> TASK:
Only the lines from the one that contains "payment method: cheque -> bank transfer" through the last line of the records should appear, each printed exactly as it is.

..............................

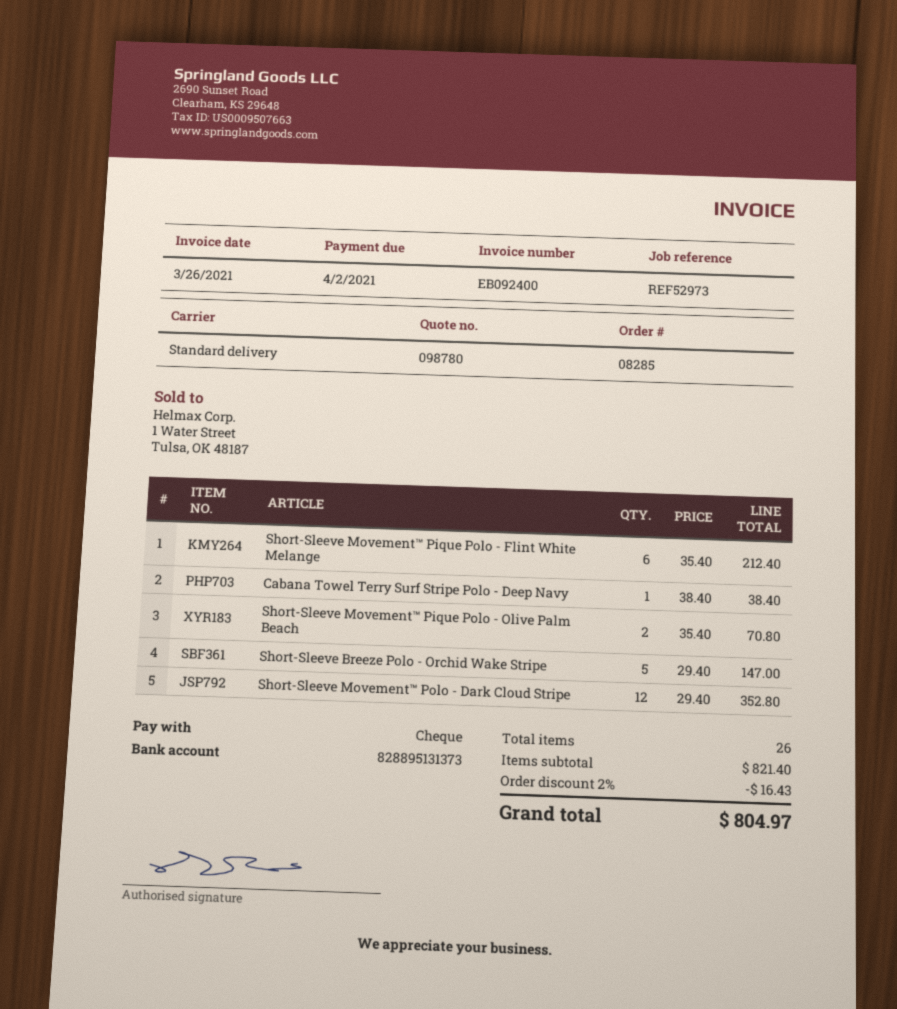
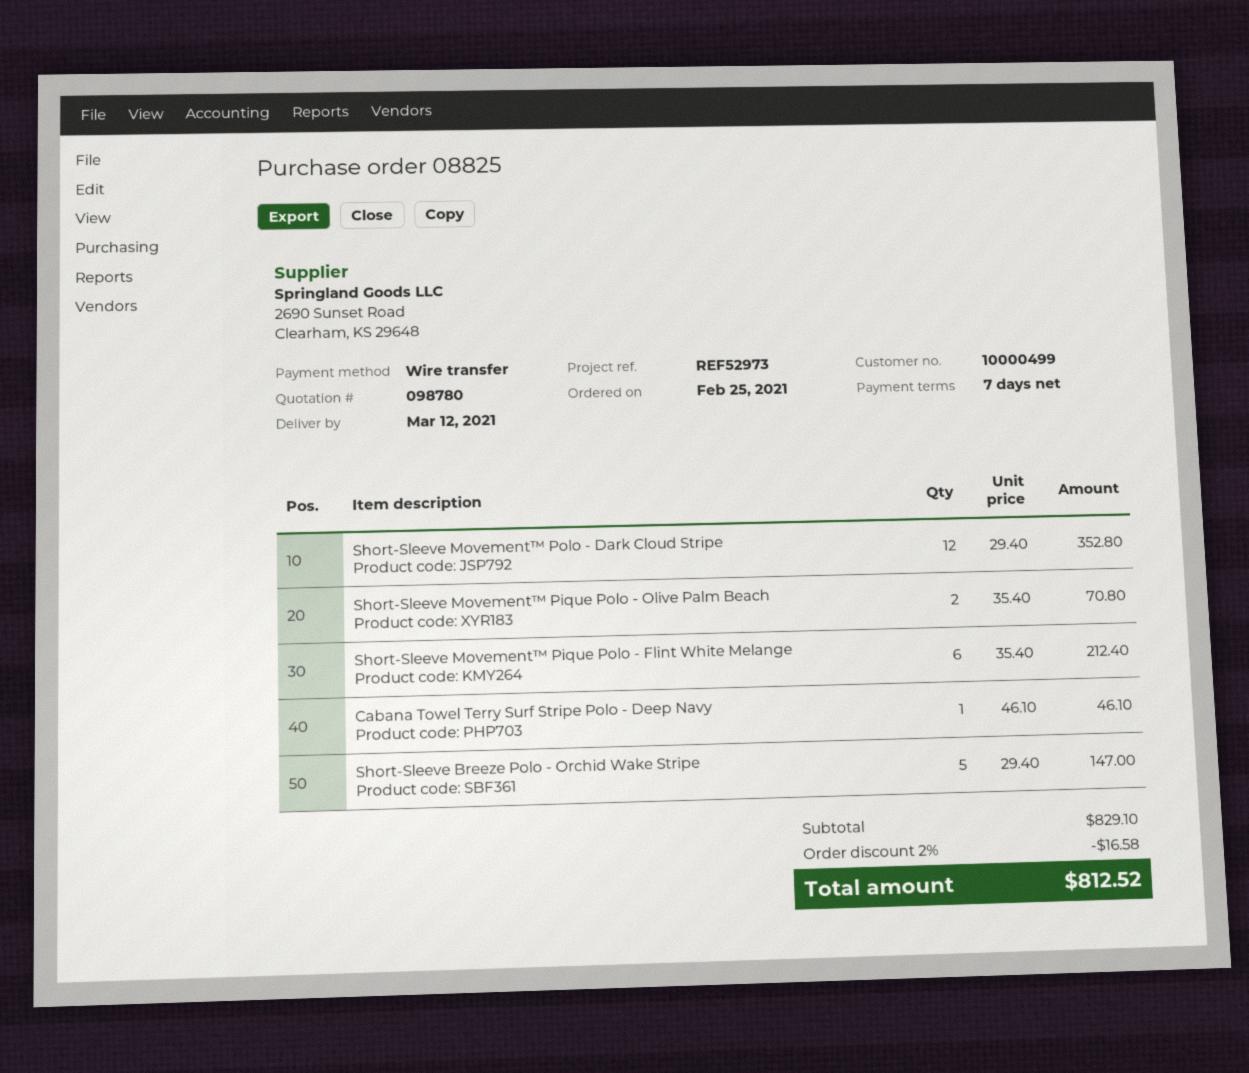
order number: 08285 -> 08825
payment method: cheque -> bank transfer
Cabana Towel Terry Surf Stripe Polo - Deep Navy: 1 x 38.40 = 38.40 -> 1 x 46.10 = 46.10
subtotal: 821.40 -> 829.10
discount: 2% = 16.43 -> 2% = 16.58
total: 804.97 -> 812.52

..............................

> REPLY TO THE TASK:
payment method: cheque -> bank transfer
Cabana Towel Terry Surf Stripe Polo - Deep Navy: 1 x 38.40 = 38.40 -> 1 x 46.10 = 46.10
subtotal: 821.40 -> 829.10
discount: 2% = 16.43 -> 2% = 16.58
total: 804.97 -> 812.52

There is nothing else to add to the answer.